Choose the experimental features you want to try

This document is an excerpt from the EUR-Lex website

Document 52007AE0988

Advies van het Europees Economisch en Sociaal Comité over het Voorstel voor een richtlijn van het Europees Parlement en de Raad over het vervoer van gevaarlijke goederen over land COM(2006) 852

PB C 256 van 27.10.2007, p. 44–47 (BG, ES, CS, DA, DE, ET, EL, EN, FR, IT, LV, LT, HU, MT, NL, PL, PT, RO, SK, SL, FI, SV)

27.10.2007   

NL

Publicatieblad van de Europese Unie

C 256/44


Advies van het Europees Economisch en Sociaal Comité over het Voorstel voor een richtlijn van het Europees Parlement en de Raad over het vervoer van gevaarlijke goederen over land

COM(2006) 852

(2007/C 256/09)

De Raad van de Europese Unie heeft op 19 januari 2007 besloten het Europees Economisch en Sociaal Comité, overeenkomstig de artikelen 71 en 251 van het EG-Verdrag, te raadplegen over het bovengenoemde voorstel.

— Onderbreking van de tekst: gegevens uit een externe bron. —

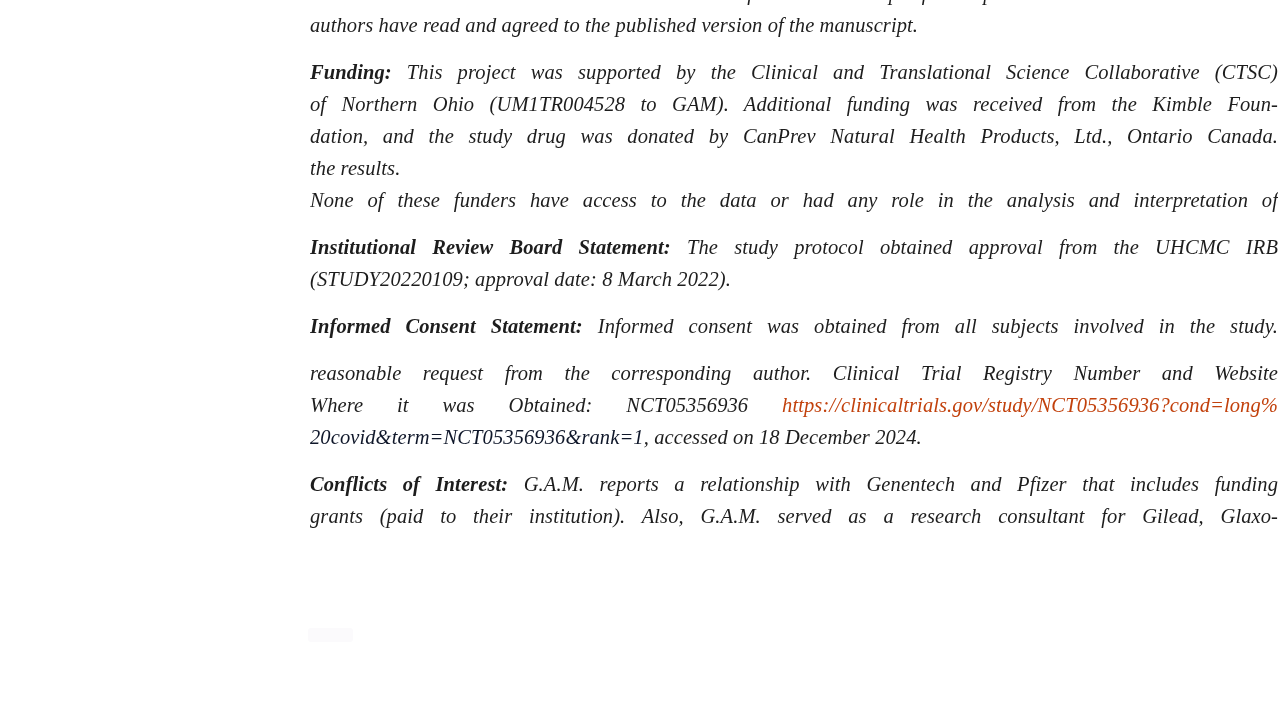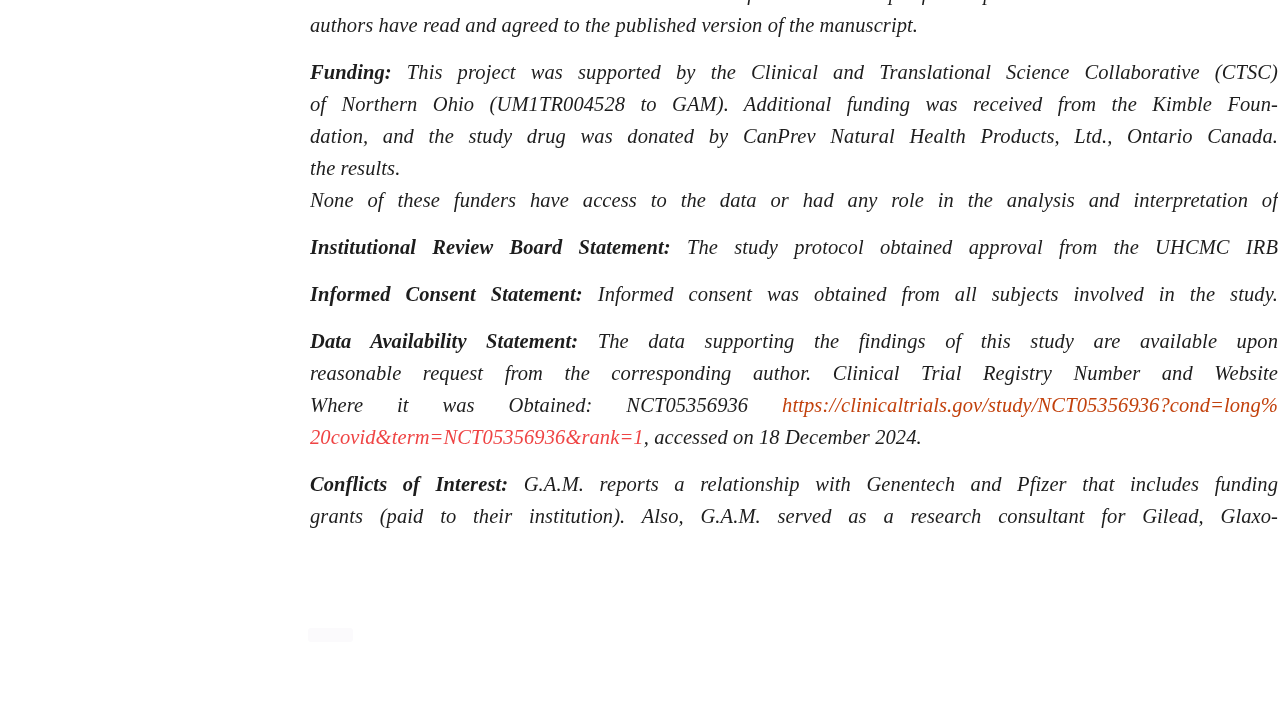--- a/index.html
+++ b/index.html
@@ -74,29 +74,29 @@
       </div>
       <div class="doc-par">
         <div class="doc-line j"><span class="seg-bold">Funding:</span><span class="seg-normal"> This project was supported by the Clinical and Translational Science Collaborative (CTSC)</span></div>
         <div class="doc-line j"><span class="seg-normal">of Northern Ohio (UM1TR004528 to GAM). Additional funding was received from the Kimble Foun-</span></div>
         <div class="doc-line j"><span class="seg-normal">dation, and the study drug was donated by CanPrev Natural Health Products, Ltd., Ontario Canada.</span></div>
         <div class="doc-line n"><span class="seg-normal">the results.</span></div>
         <div class="doc-line j"><span class="seg-normal">None of these funders have access to the data or had any role in the analysis and interpretation of</span></div>
       </div>
       <div class="doc-par">
         <div class="doc-line j"><span class="seg-bold">Institutional Review Board Statement:</span><span class="seg-normal"> The study protocol obtained approval from the UHCMC IRB</span></div>
+        <div class="doc-line n"><span class="seg-normal">(STUDY20220109; approval date: 8 March 2022).</span></div>
       </div>
       <div class="doc-par">
         <div class="doc-line j"><span class="seg-bold">Informed Consent Statement:</span><span class="seg-normal"> Informed consent was obtained from all subjects involved in the study.</span></div>
       </div>
       <div class="doc-par">
-        <div class="doc-line j"><span class="seg-bold">Data Availability Statement:</span><span class="seg-normal"> The data supporting the findings of this study are available upon</span></div>
         <div class="doc-line j"><span class="seg-normal">reasonable request from the corresponding author.  Clinical Trial Registry Number and Website</span></div>
         <div class="doc-line j"><span class="seg-normal">Where it was Obtained: NCT05356936 </span><a class="seg-link" style="color: #c2410c;">https://clinicaltrials.gov/study/NCT05356936?cond=long%</a></div>
-        <div class="doc-line n"><a class="seg-link" style="color: #ef4444;">20covid&amp;term=NCT05356936&amp;rank=1</a><span class="seg-normal">, accessed on 18 December 2024.</span></div>
+        <div class="doc-line n"><a class="seg-link" style="color: #0f172a;">20covid&amp;term=NCT05356936&amp;rank=1</a><span class="seg-normal">, accessed on 18 December 2024.</span></div>
       </div>
       <div class="doc-par">
         <div class="doc-line j"><span class="seg-bold">Conflicts of Interest:</span><span class="seg-normal"> G.A.M. reports a relationship with Genentech and Pfizer that includes funding</span></div>
         <div class="doc-line j"><span class="seg-normal">grants (paid to their institution).  Also, G.A.M. served as a research consultant for Gilead, Glaxo-</span></div>
       </div>
     </div>
   <div class="ghost-artifact"></div>
 </div>
 
 </body></html>

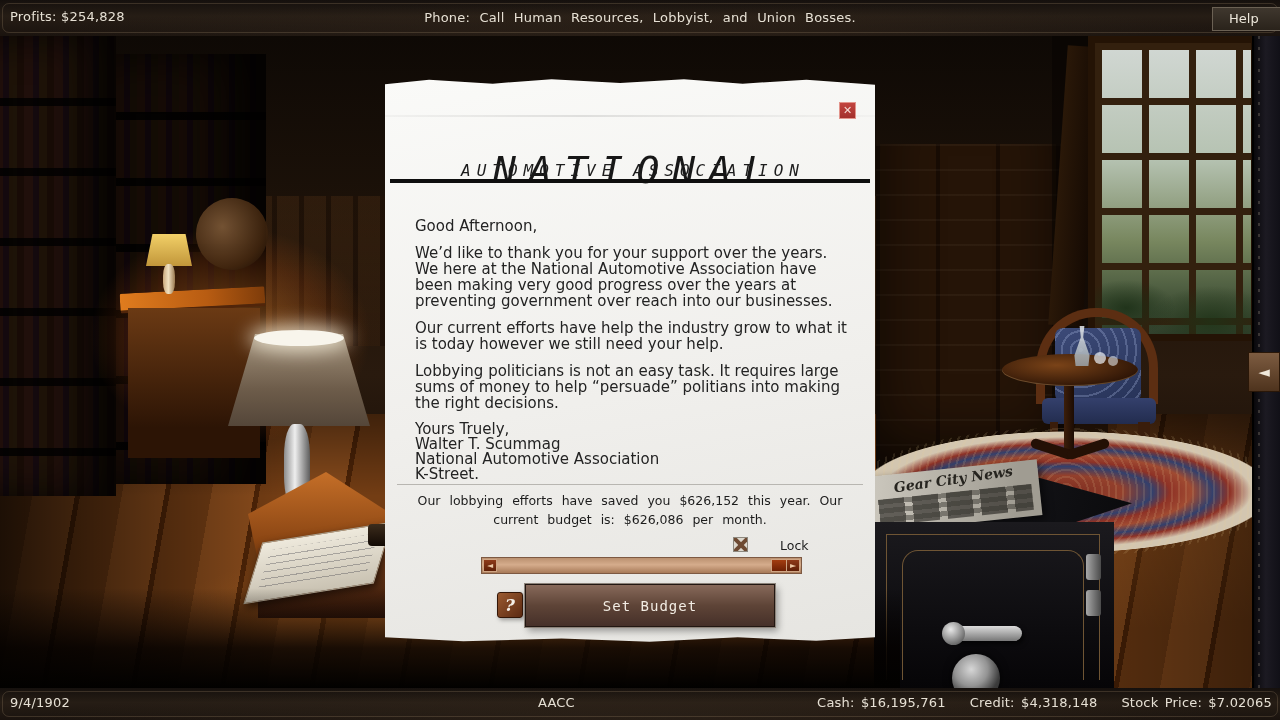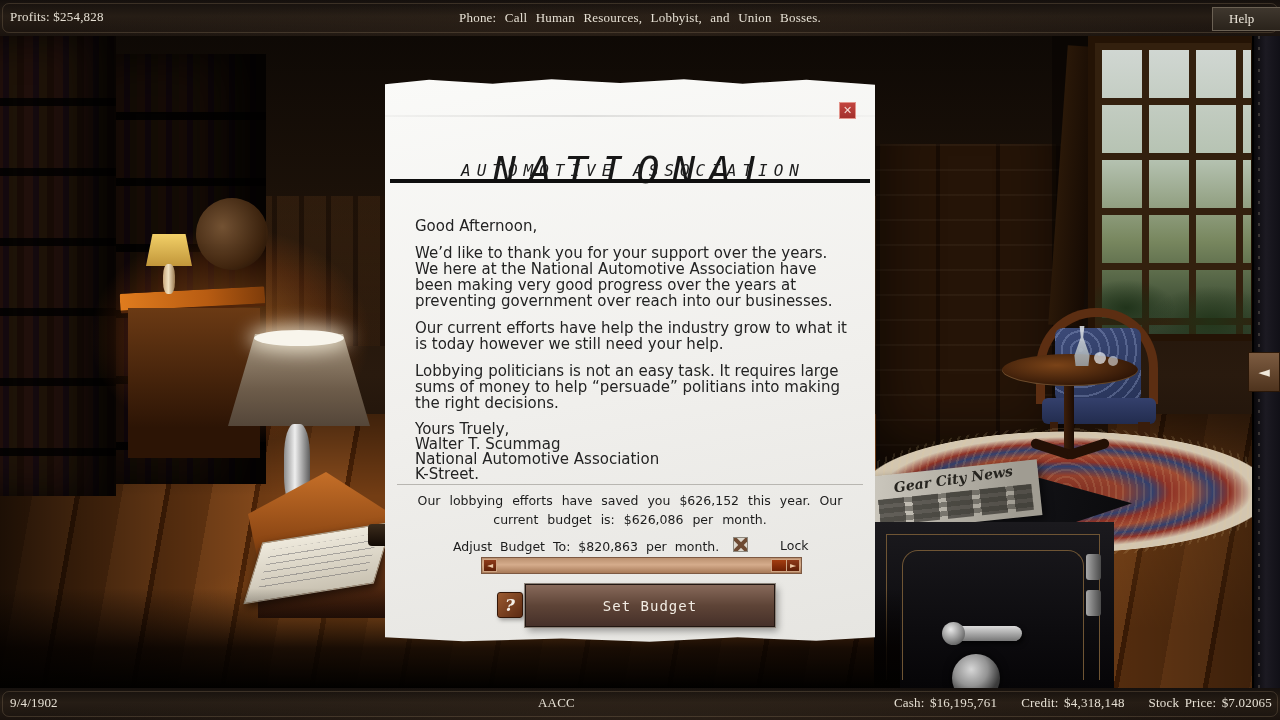--- a/index.html
+++ b/index.html
@@ -10,21 +10,20 @@
   }
   .abs { position:absolute; }
 
   
   .bar {
     position:absolute; left:0; width:1280px;
     background:
       radial-gradient(ellipse 900px 60px at 50% 120%, rgba(90,70,50,.25), transparent 70%),
       linear-gradient(180deg,#15100d,#261d15 45%,#1a130e);
     color:#e6e0d4;
-    font-family:Liberation Serif, serif;
   }
   .bar .frame {
     position:absolute; inset:3px 2px; border:1px solid rgba(150,128,100,.28);
     border-radius:7px; pointer-events:none;
   }
   #topbar { top:0; height:36px; z-index:30; }
   #bottombar { top:688px; height:32px; z-index:30; }
   .bar-text { position:absolute; font-size:13px; letter-spacing:.2px; white-space:nowrap; }
   #profits { left:10px; top:9px; }
   #phone { left:0; width:1280px; text-align:center; top:10px; word-spacing:5px; }
@@ -355,21 +354,20 @@
       <div id="signature">
         <div>Yours Truely,</div>
         <div>Walter T. Scummag</div>
         <div>National Automotive Association</div>
         <div>K-Street.</div>
       </div>
     </div>
 
     <div id="divider"></div>
     <div id="summary">Our lobbying efforts have saved you $626,152 this year. Our current budget is: $626,086 per month.</div>
-    <div id="adjust-label">Adjust Budget To: $820,863 per month.</div>
     <div id="lock-box"></div>
     <div id="lock-label">Lock</div>
 
     <div id="slider">
       <div id="slider-left" class="sbtn">◄</div>
       <div id="slider-handle"></div>
       <div id="slider-right" class="sbtn">►</div>
     </div>
 
     <div id="q-icon">?</div>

De gespecialiseerde afdeling Vervoer, energie, infrastructuur, informatiemaatschappij, die met de voorbereidende werkzaamheden was belast, heeft haar advies op 19 juni 2007 goedgekeurd. Rapporteur was de heer Ostrowski.

Het Comité heeft tijdens zijn op 11 en 12 juli 2007 gehouden 437e zitting (vergadering van 11 juli) het volgende advies uitgebracht, dat met 136 stemmen voor, bij 4 onthoudingen, is goedgekeurd.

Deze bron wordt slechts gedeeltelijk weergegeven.